*** Block opens ***

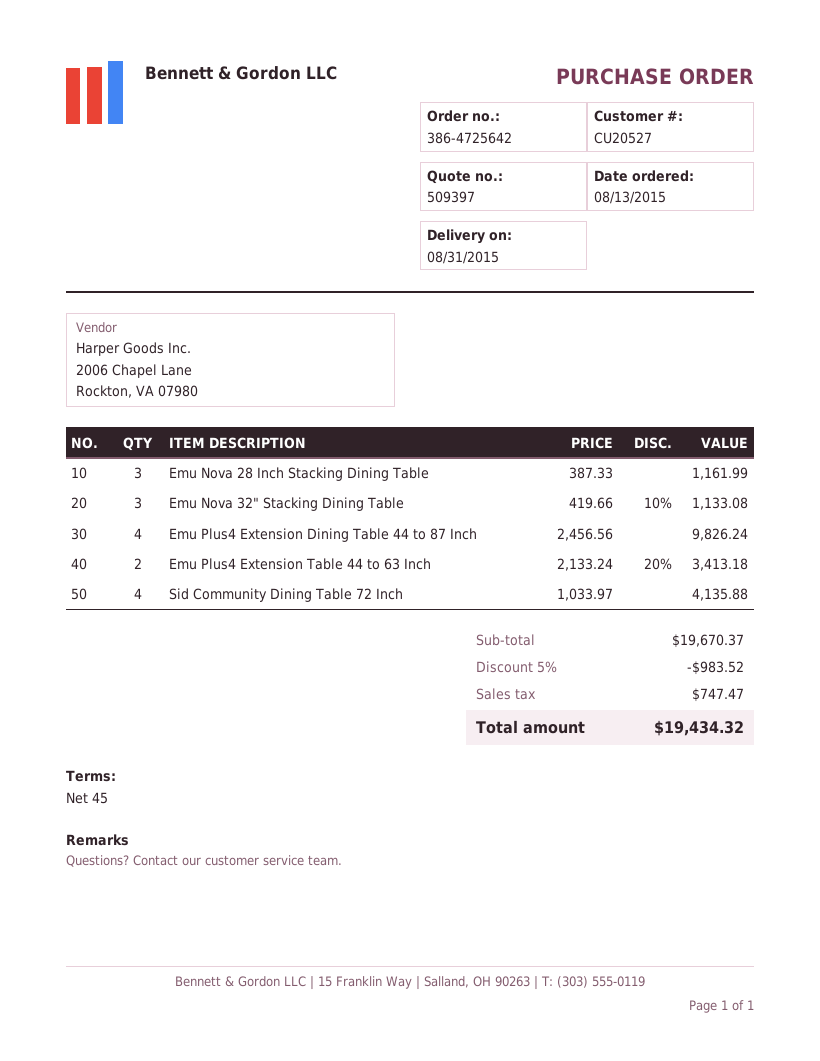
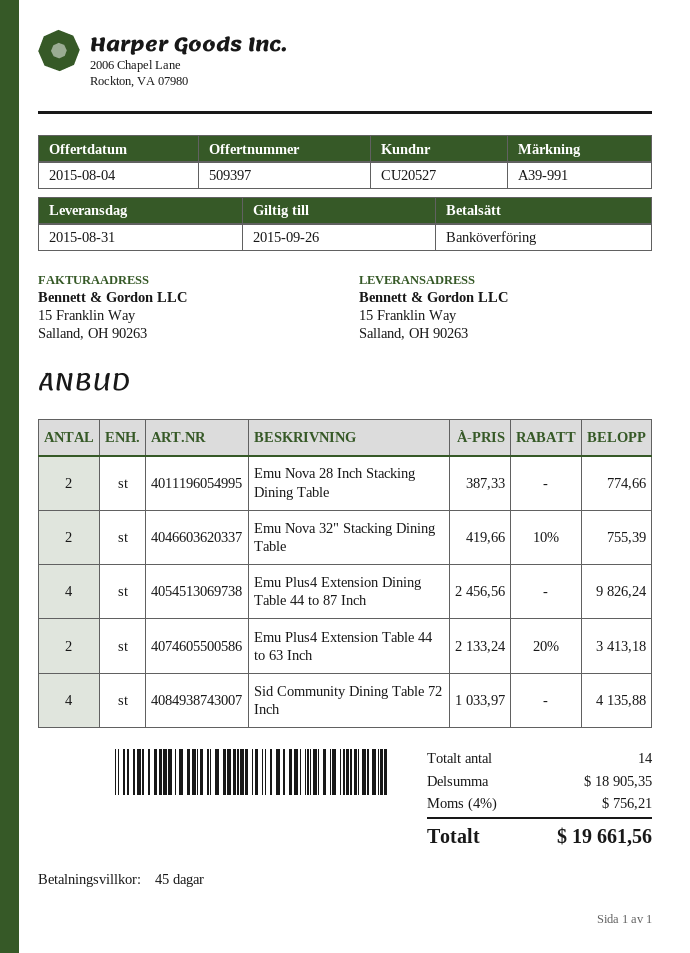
Emu Nova 28 Inch Stacking Dining Table: 3 x 387.33 = 1161.99 -> 2 x 387.33 = 774.66
Emu Nova 32" Stacking Dining Table: 3 x 419.66 - 10% = 1133.08 -> 2 x 419.66 - 10% = 755.39
subtotal: 19670.37 -> 18905.35
discount: 5% = 983.52 -> none
tax: 747.47 -> 756.21
total: 19434.32 -> 19661.56

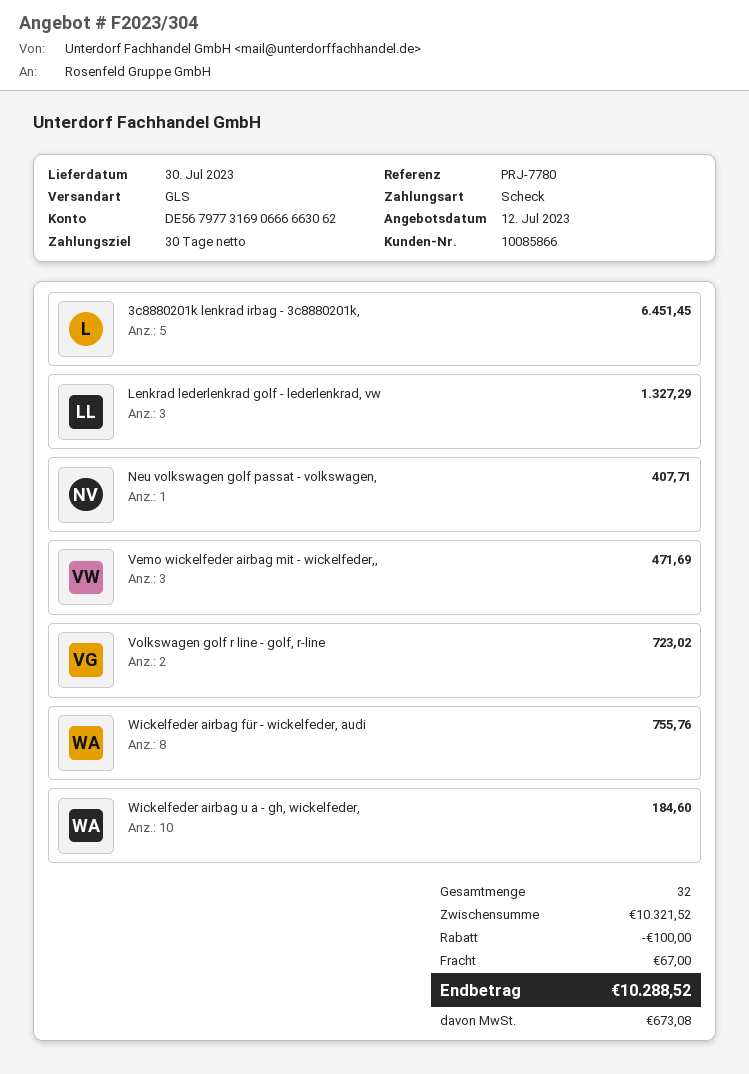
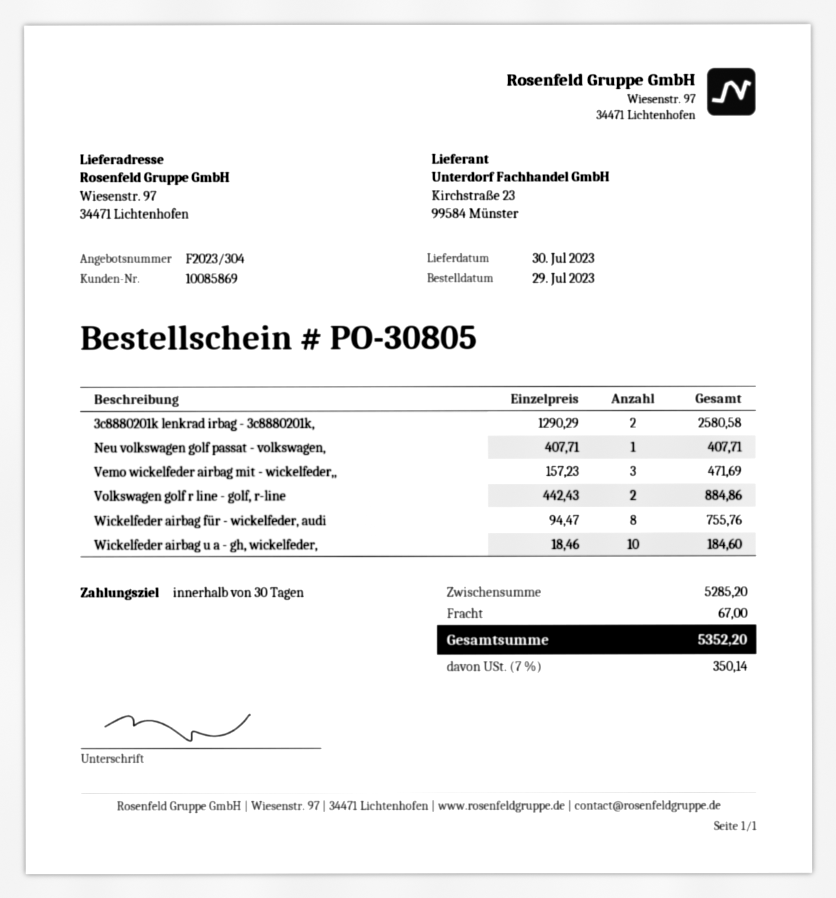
customer number: 10085866 -> 10085869
3c8880201k lenkrad irbag - 3c8880201k,: 5 for 6451.45 -> 2 for 2580.58
Lenkrad lederlenkrad golf - lederlenkrad, vw: 3 for 1327.29 -> none
Volkswagen golf r line - golf, r-line: 2 for 723.02 -> 2 for 884.86
subtotal: 10321.52 -> 5285.20
discount: 100.00 -> none
tax: 673.08 -> 350.14
total: 10288.52 -> 5352.20

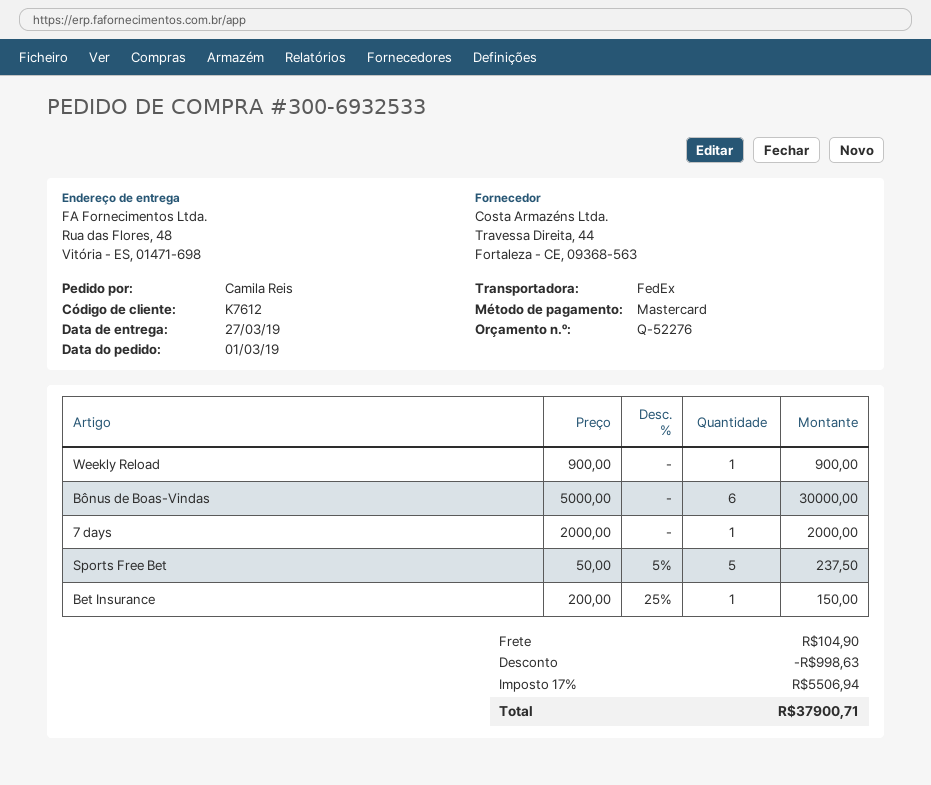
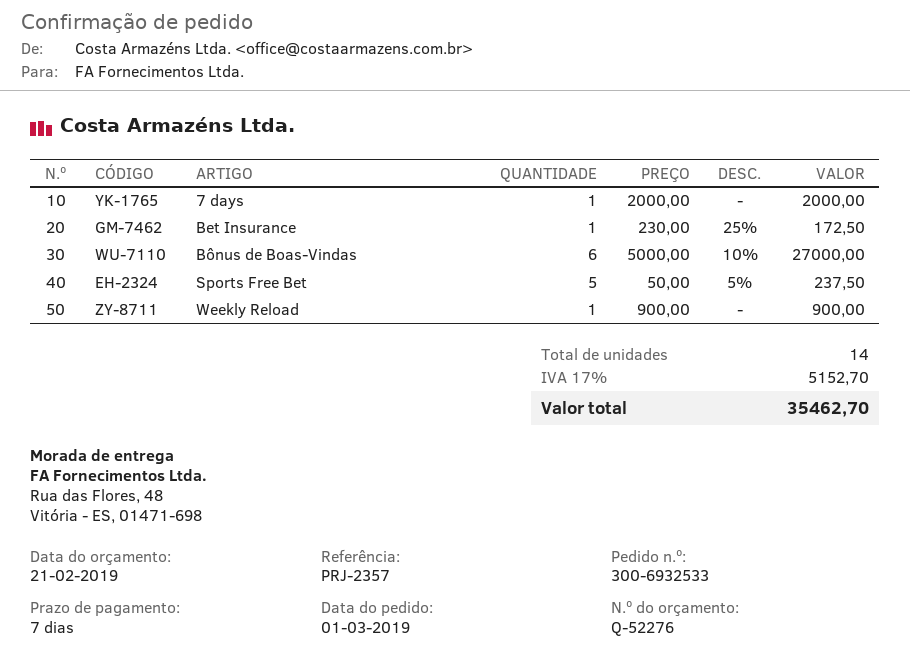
Bônus de Boas-Vindas: 6 x 5000.00 = 30000.00 -> 6 x 5000.00 - 10% = 27000.00
Bet Insurance: 1 x 200.00 - 25% = 150.00 -> 1 x 230.00 - 25% = 172.50
discount: 998.63 -> none
shipping: 104.90 -> none
tax: 17% = 5506.94 -> 17% = 5152.70
total: 37900.71 -> 35462.70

*** Block closes ***

= Exercise instructions =
Write the listing out again in full and unchanged, minus any pictures.

= Task answer =
Emu Nova 28 Inch Stacking Dining Table: 3 x 387.33 = 1161.99 -> 2 x 387.33 = 774.66
Emu Nova 32" Stacking Dining Table: 3 x 419.66 - 10% = 1133.08 -> 2 x 419.66 - 10% = 755.39
subtotal: 19670.37 -> 18905.35
discount: 5% = 983.52 -> none
tax: 747.47 -> 756.21
total: 19434.32 -> 19661.56

customer number: 10085866 -> 10085869
3c8880201k lenkrad irbag - 3c8880201k,: 5 for 6451.45 -> 2 for 2580.58
Lenkrad lederlenkrad golf - lederlenkrad, vw: 3 for 1327.29 -> none
Volkswagen golf r line - golf, r-line: 2 for 723.02 -> 2 for 884.86
subtotal: 10321.52 -> 5285.20
discount: 100.00 -> none
tax: 673.08 -> 350.14
total: 10288.52 -> 5352.20

Bônus de Boas-Vindas: 6 x 5000.00 = 30000.00 -> 6 x 5000.00 - 10% = 27000.00
Bet Insurance: 1 x 200.00 - 25% = 150.00 -> 1 x 230.00 - 25% = 172.50
discount: 998.63 -> none
shipping: 104.90 -> none
tax: 17% = 5506.94 -> 17% = 5152.70
total: 37900.71 -> 35462.70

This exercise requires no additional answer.